PROBLEM DETAILS:
All of the records that follow need to be copied word for word, without the pictures.

═══ RAW DATA

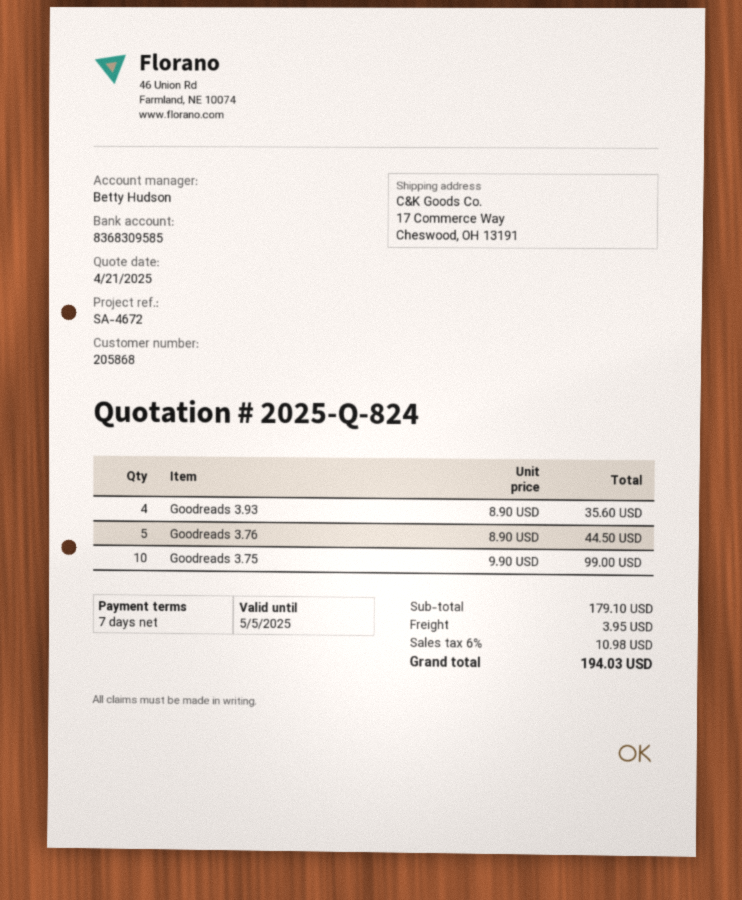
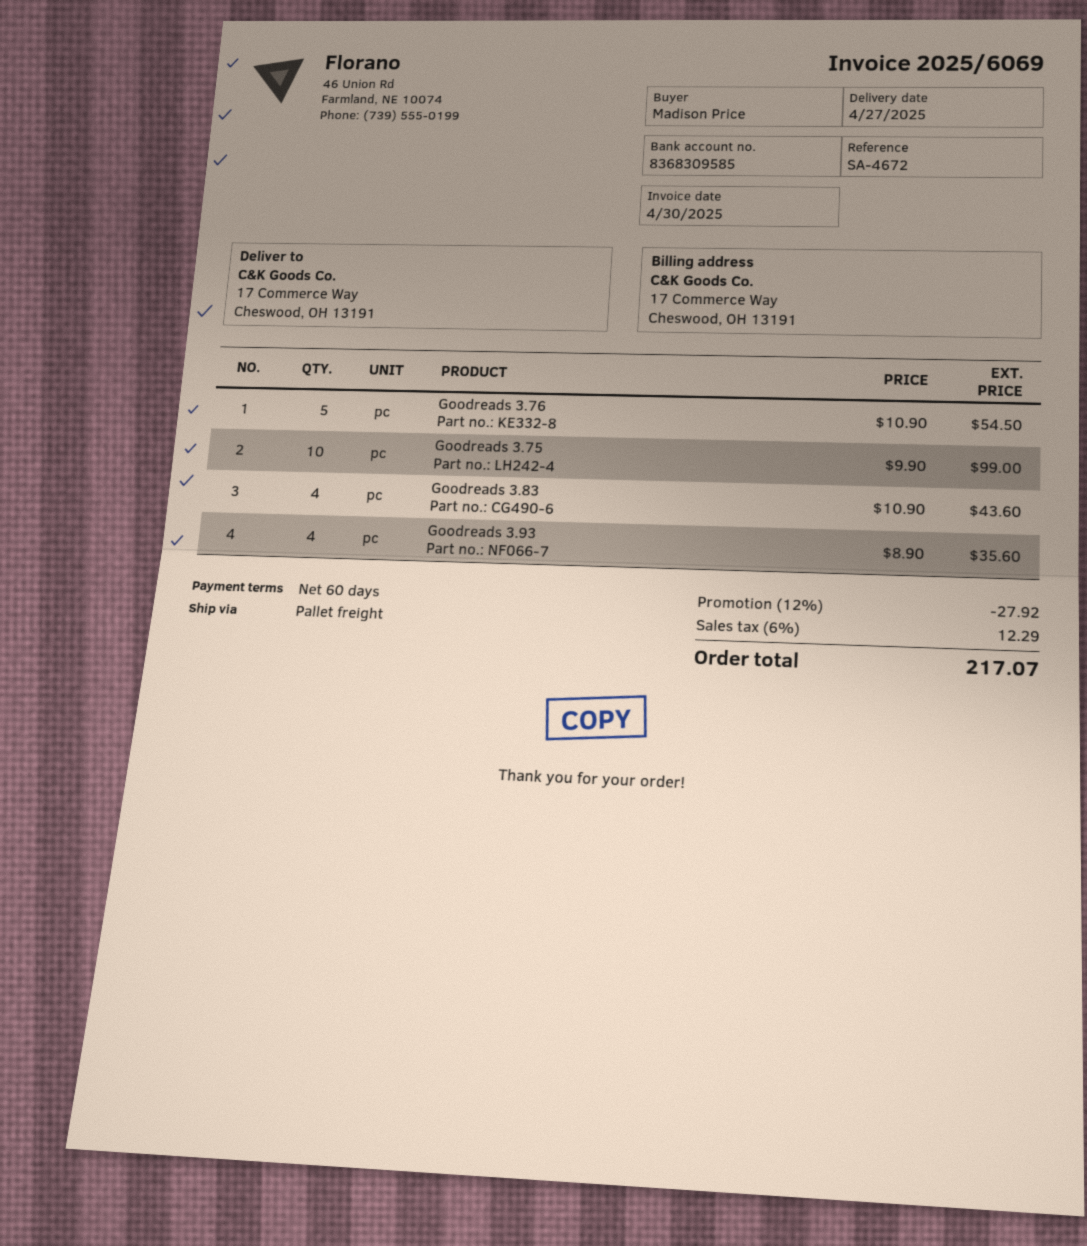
payment terms: 7 days -> 60 days
Goodreads 3.76: 5 x 8.90 = 44.50 -> 5 x 10.90 = 54.50
Goodreads 3.83: none -> 4 x 10.90 = 43.60
discount: none -> 12% = 27.92
shipping: 3.95 -> none
tax: 6% = 10.98 -> 6% = 12.29
total: 194.03 -> 217.07

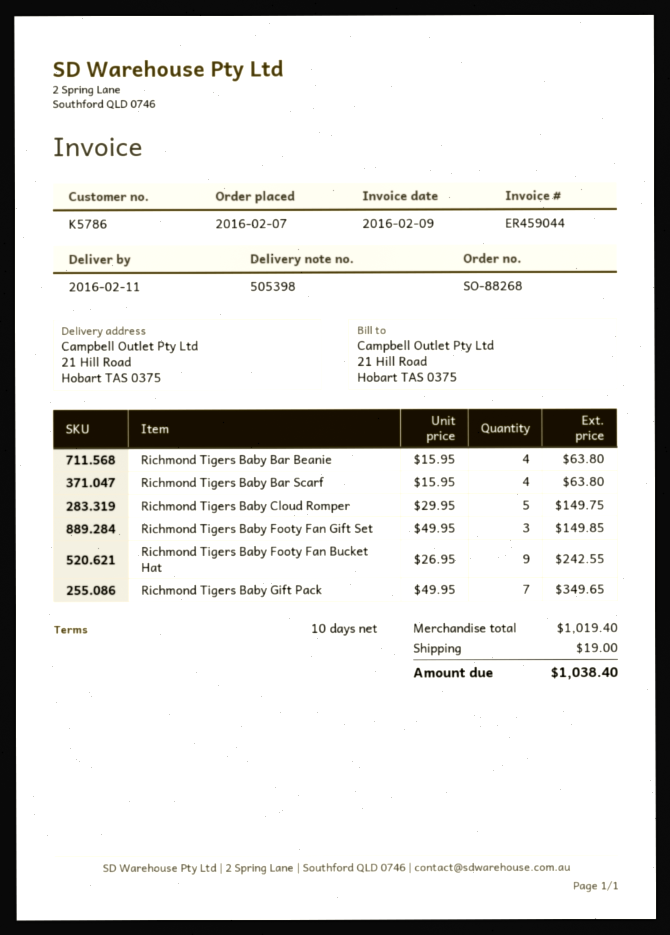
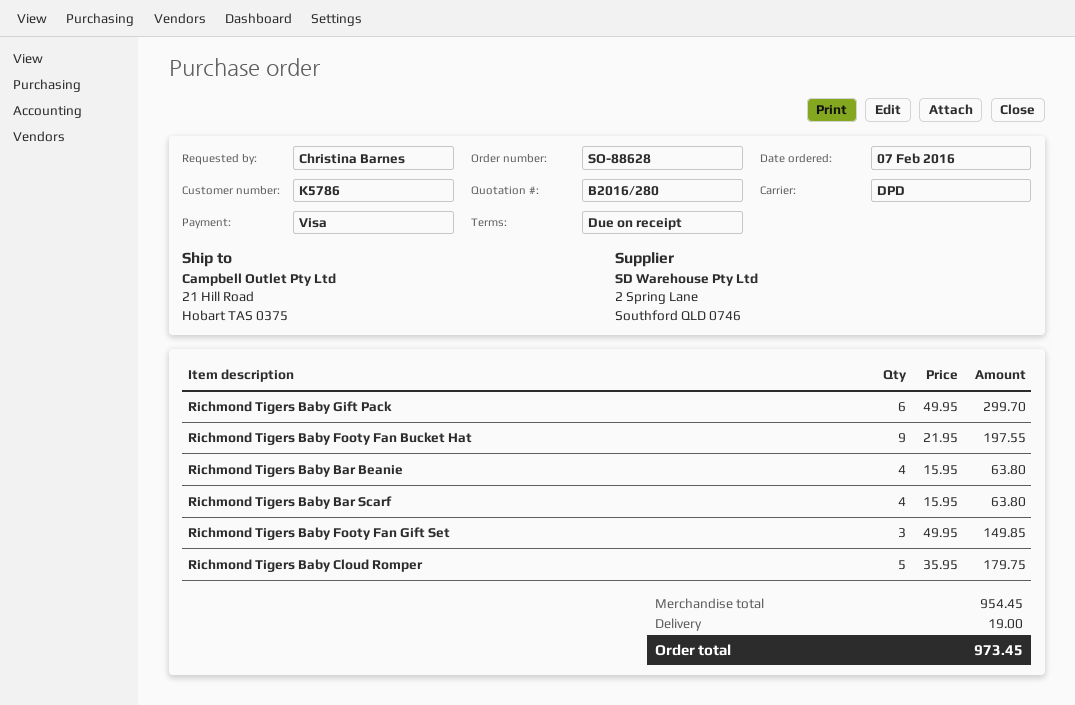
order number: SO-88268 -> SO-88628
payment terms: 10 days -> on receipt
Richmond Tigers Baby Cloud Romper: 5 x 29.95 = 149.75 -> 5 x 35.95 = 179.75
Richmond Tigers Baby Footy Fan Bucket Hat: 9 x 26.95 = 242.55 -> 9 x 21.95 = 197.55
Richmond Tigers Baby Gift Pack: 7 x 49.95 = 349.65 -> 6 x 49.95 = 299.70
subtotal: 1019.40 -> 954.45
total: 1038.40 -> 973.45

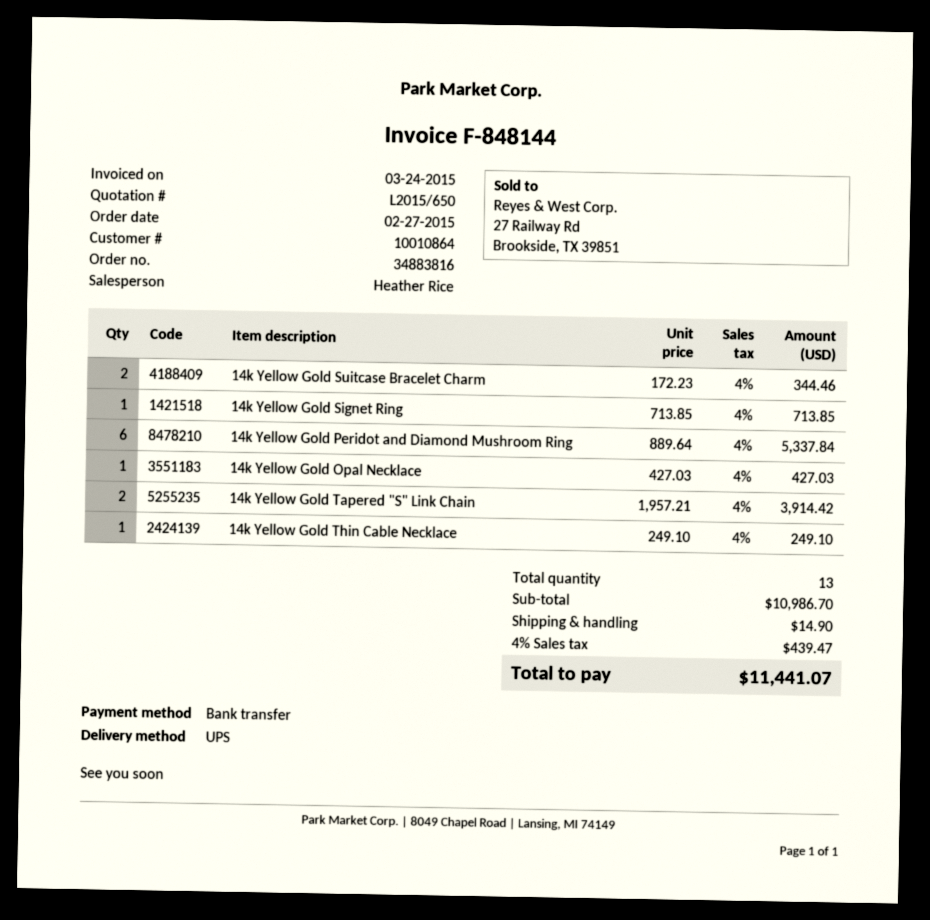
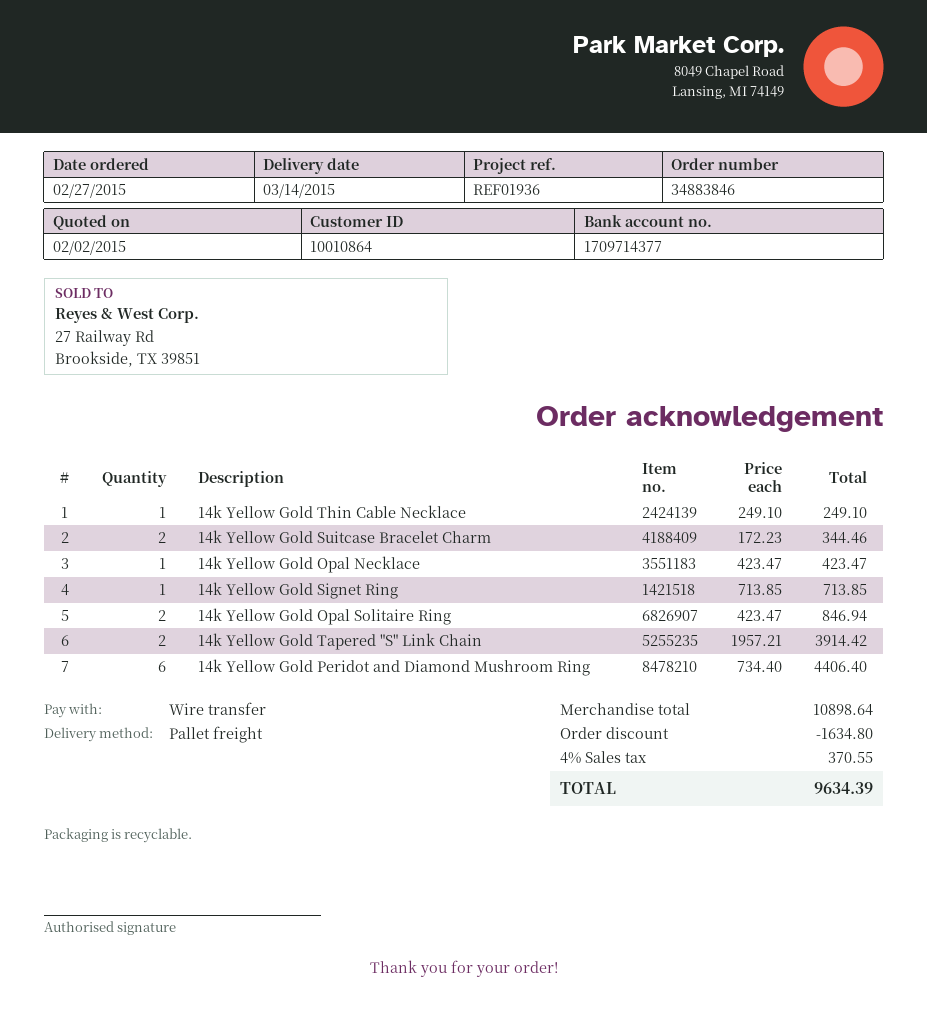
order number: 34883816 -> 34883846
shipping method: UPS -> pallet freight
14k Yellow Gold Peridot and Diamond Mushroom Ring: 6 x 889.64 = 5337.84 -> 6 x 734.40 = 4406.40
14k Yellow Gold Opal Necklace: 1 x 427.03 = 427.03 -> 1 x 423.47 = 423.47
14k Yellow Gold Opal Solitaire Ring: none -> 2 x 423.47 = 846.94
subtotal: 10986.70 -> 10898.64
discount: none -> 1634.80
shipping: 14.90 -> none
tax: 4% = 439.47 -> 4% = 370.55
total: 11441.07 -> 9634.39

══════

SOLUTION TO THE EXERCISE:
payment terms: 7 days -> 60 days
Goodreads 3.76: 5 x 8.90 = 44.50 -> 5 x 10.90 = 54.50
Goodreads 3.83: none -> 4 x 10.90 = 43.60
discount: none -> 12% = 27.92
shipping: 3.95 -> none
tax: 6% = 10.98 -> 6% = 12.29
total: 194.03 -> 217.07

order number: SO-88268 -> SO-88628
payment terms: 10 days -> on receipt
Richmond Tigers Baby Cloud Romper: 5 x 29.95 = 149.75 -> 5 x 35.95 = 179.75
Richmond Tigers Baby Footy Fan Bucket Hat: 9 x 26.95 = 242.55 -> 9 x 21.95 = 197.55
Richmond Tigers Baby Gift Pack: 7 x 49.95 = 349.65 -> 6 x 49.95 = 299.70
subtotal: 1019.40 -> 954.45
total: 1038.40 -> 973.45

order number: 34883816 -> 34883846
shipping method: UPS -> pallet freight
14k Yellow Gold Peridot and Diamond Mushroom Ring: 6 x 889.64 = 5337.84 -> 6 x 734.40 = 4406.40
14k Yellow Gold Opal Necklace: 1 x 427.03 = 427.03 -> 1 x 423.47 = 423.47
14k Yellow Gold Opal Solitaire Ring: none -> 2 x 423.47 = 846.94
subtotal: 10986.70 -> 10898.64
discount: none -> 1634.80
shipping: 14.90 -> none
tax: 4% = 439.47 -> 4% = 370.55
total: 11441.07 -> 9634.39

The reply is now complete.